> [Work instructions]
Restate the records word for word. Include no pictures.

> [Task data]
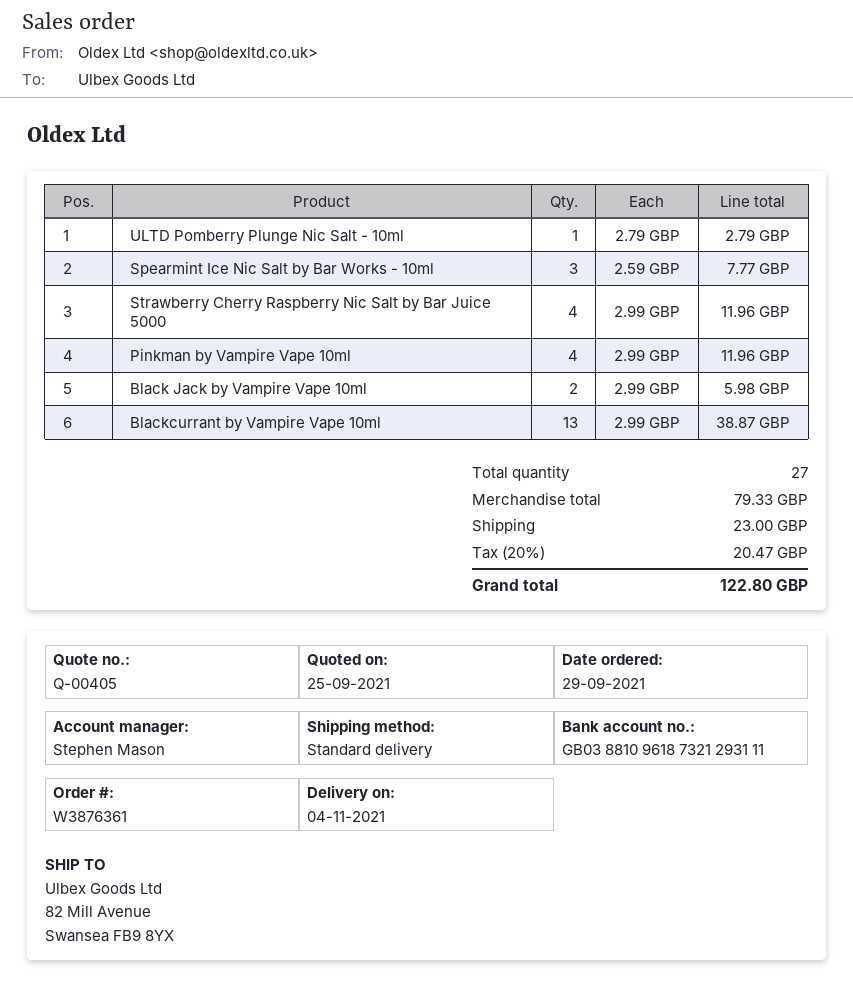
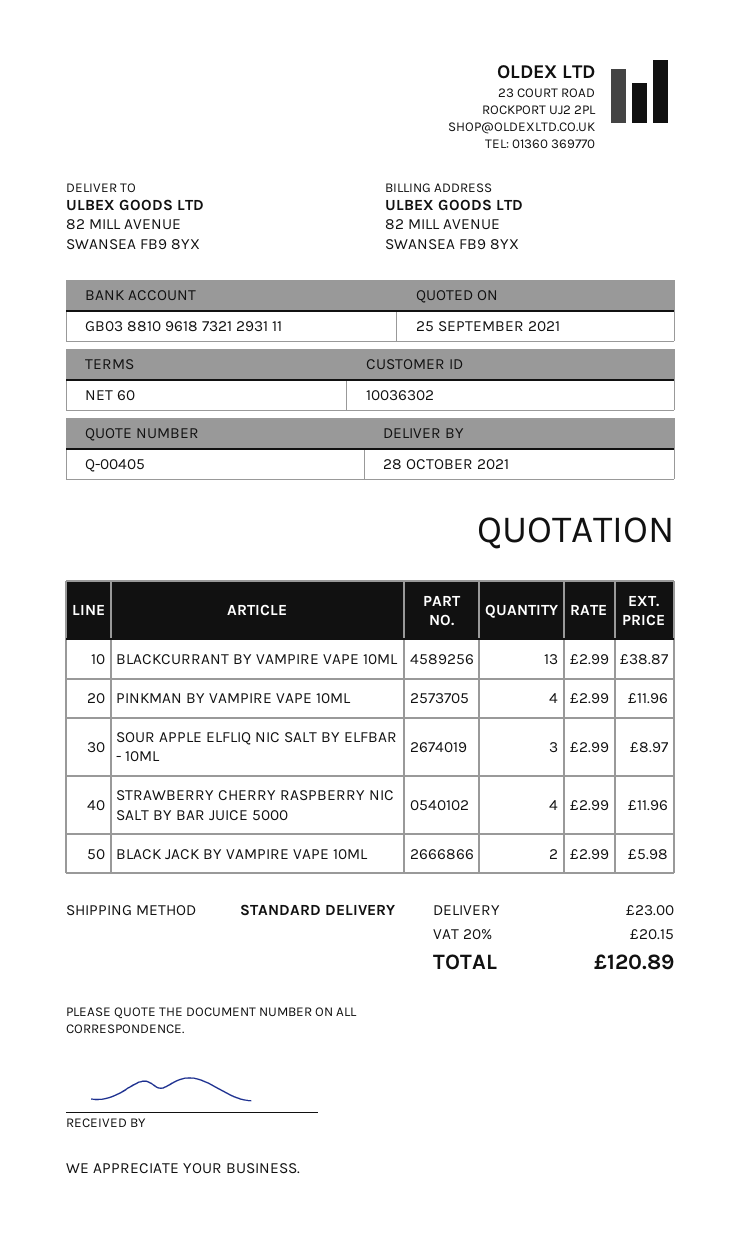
delivery date: 2021-11-04 -> 2021-10-28
ULTD Pomberry Plunge Nic Salt - 10ml: 1 x 2.79 = 2.79 -> none
Spearmint Ice Nic Salt by Bar Works - 10ml: 3 x 2.59 = 7.77 -> none
SOUR APPLE ELFLIQ NIC SALT BY ELFBAR - 10ML: none -> 3 x 2.99 = 8.97
tax: 20% = 20.47 -> 20% = 20.15
total: 122.80 -> 120.89

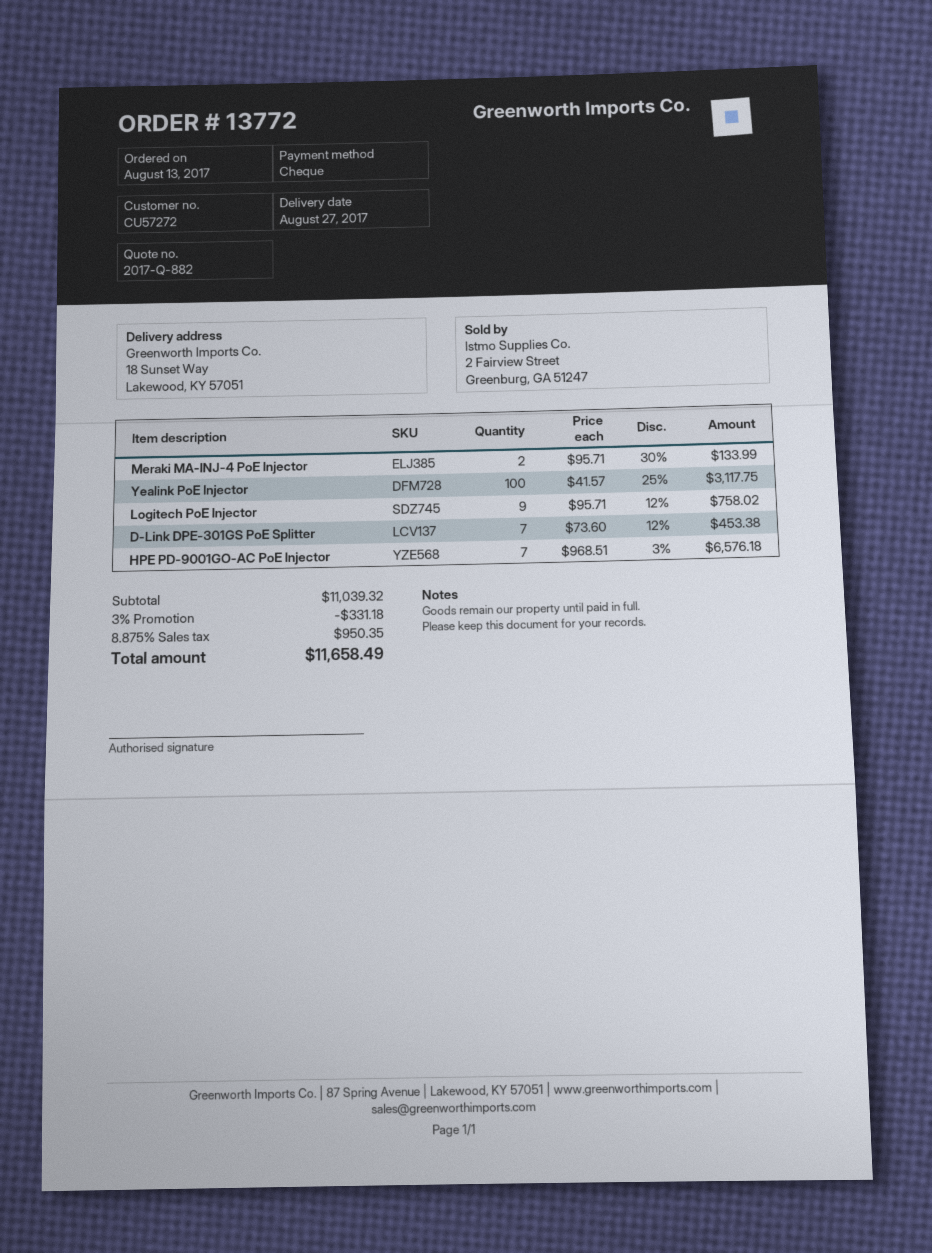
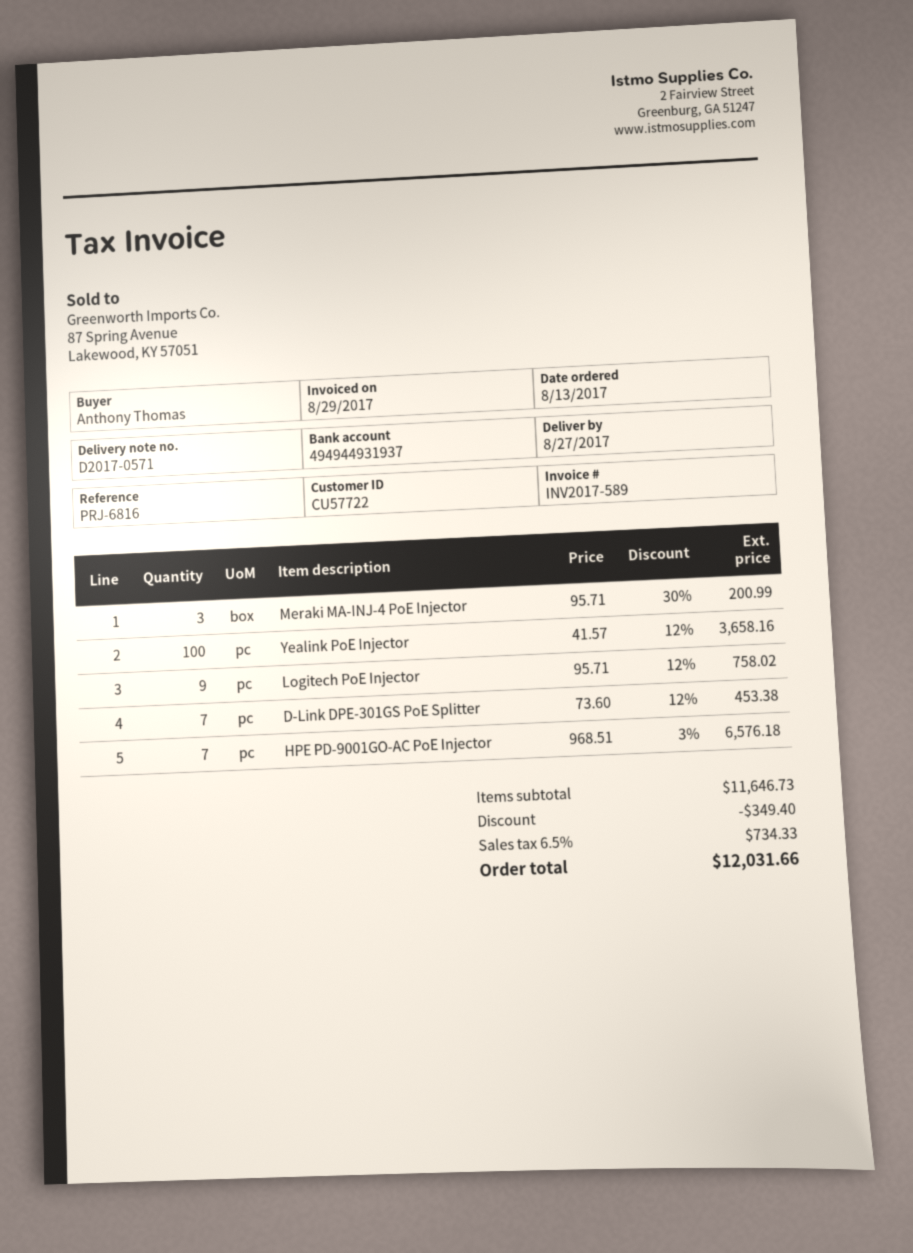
customer number: CU57272 -> CU57722
Meraki MA-INJ-4 PoE Injector: 2 x 95.71 - 30% = 133.99 -> 3 x 95.71 - 30% = 200.99
Yealink PoE Injector: 100 x 41.57 - 25% = 3117.75 -> 100 x 41.57 - 12% = 3658.16
subtotal: 11039.32 -> 11646.73
discount: 331.18 -> 349.40
tax: 8.875% = 950.35 -> 6.5% = 734.33
total: 11658.49 -> 12031.66

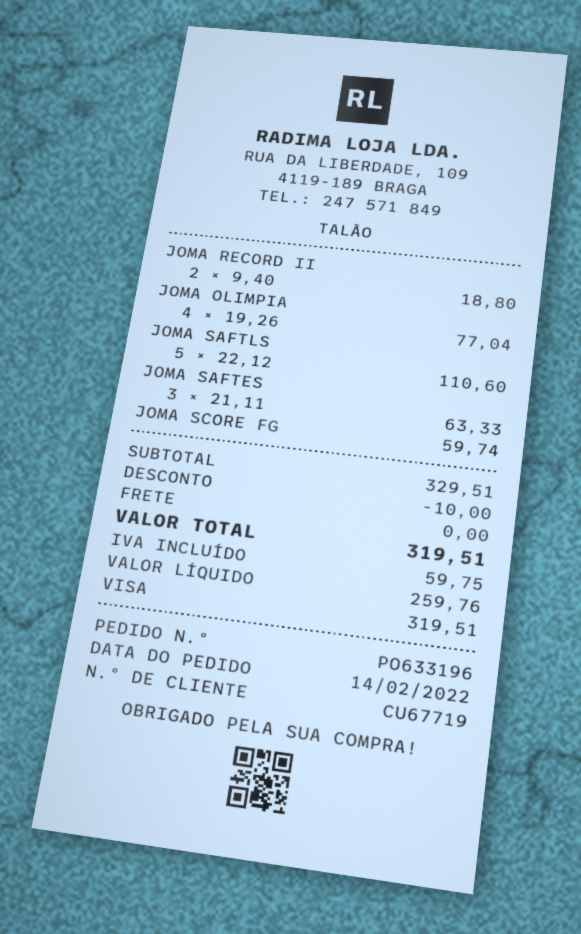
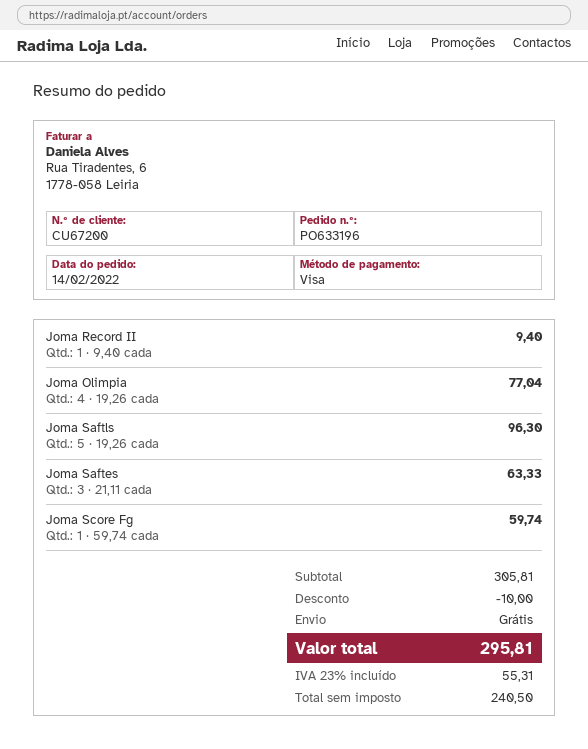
customer number: CU67719 -> CU67200
JOMA RECORD II: 2 x 9.40 = 18.80 -> 1 x 9.40 = 9.40
JOMA SAFTLS: 5 x 22.12 = 110.60 -> 5 x 19.26 = 96.30
subtotal: 329.51 -> 305.81
net: 259.76 -> 240.50
tax: 59.75 -> 55.31
total: 319.51 -> 295.81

> [Solution to the problem]
delivery date: 2021-11-04 -> 2021-10-28
ULTD Pomberry Plunge Nic Salt - 10ml: 1 x 2.79 = 2.79 -> none
Spearmint Ice Nic Salt by Bar Works - 10ml: 3 x 2.59 = 7.77 -> none
SOUR APPLE ELFLIQ NIC SALT BY ELFBAR - 10ML: none -> 3 x 2.99 = 8.97
tax: 20% = 20.47 -> 20% = 20.15
total: 122.80 -> 120.89

customer number: CU57272 -> CU57722
Meraki MA-INJ-4 PoE Injector: 2 x 95.71 - 30% = 133.99 -> 3 x 95.71 - 30% = 200.99
Yealink PoE Injector: 100 x 41.57 - 25% = 3117.75 -> 100 x 41.57 - 12% = 3658.16
subtotal: 11039.32 -> 11646.73
discount: 331.18 -> 349.40
tax: 8.875% = 950.35 -> 6.5% = 734.33
total: 11658.49 -> 12031.66

customer number: CU67719 -> CU67200
JOMA RECORD II: 2 x 9.40 = 18.80 -> 1 x 9.40 = 9.40
JOMA SAFTLS: 5 x 22.12 = 110.60 -> 5 x 19.26 = 96.30
subtotal: 329.51 -> 305.81
net: 259.76 -> 240.50
tax: 59.75 -> 55.31
total: 319.51 -> 295.81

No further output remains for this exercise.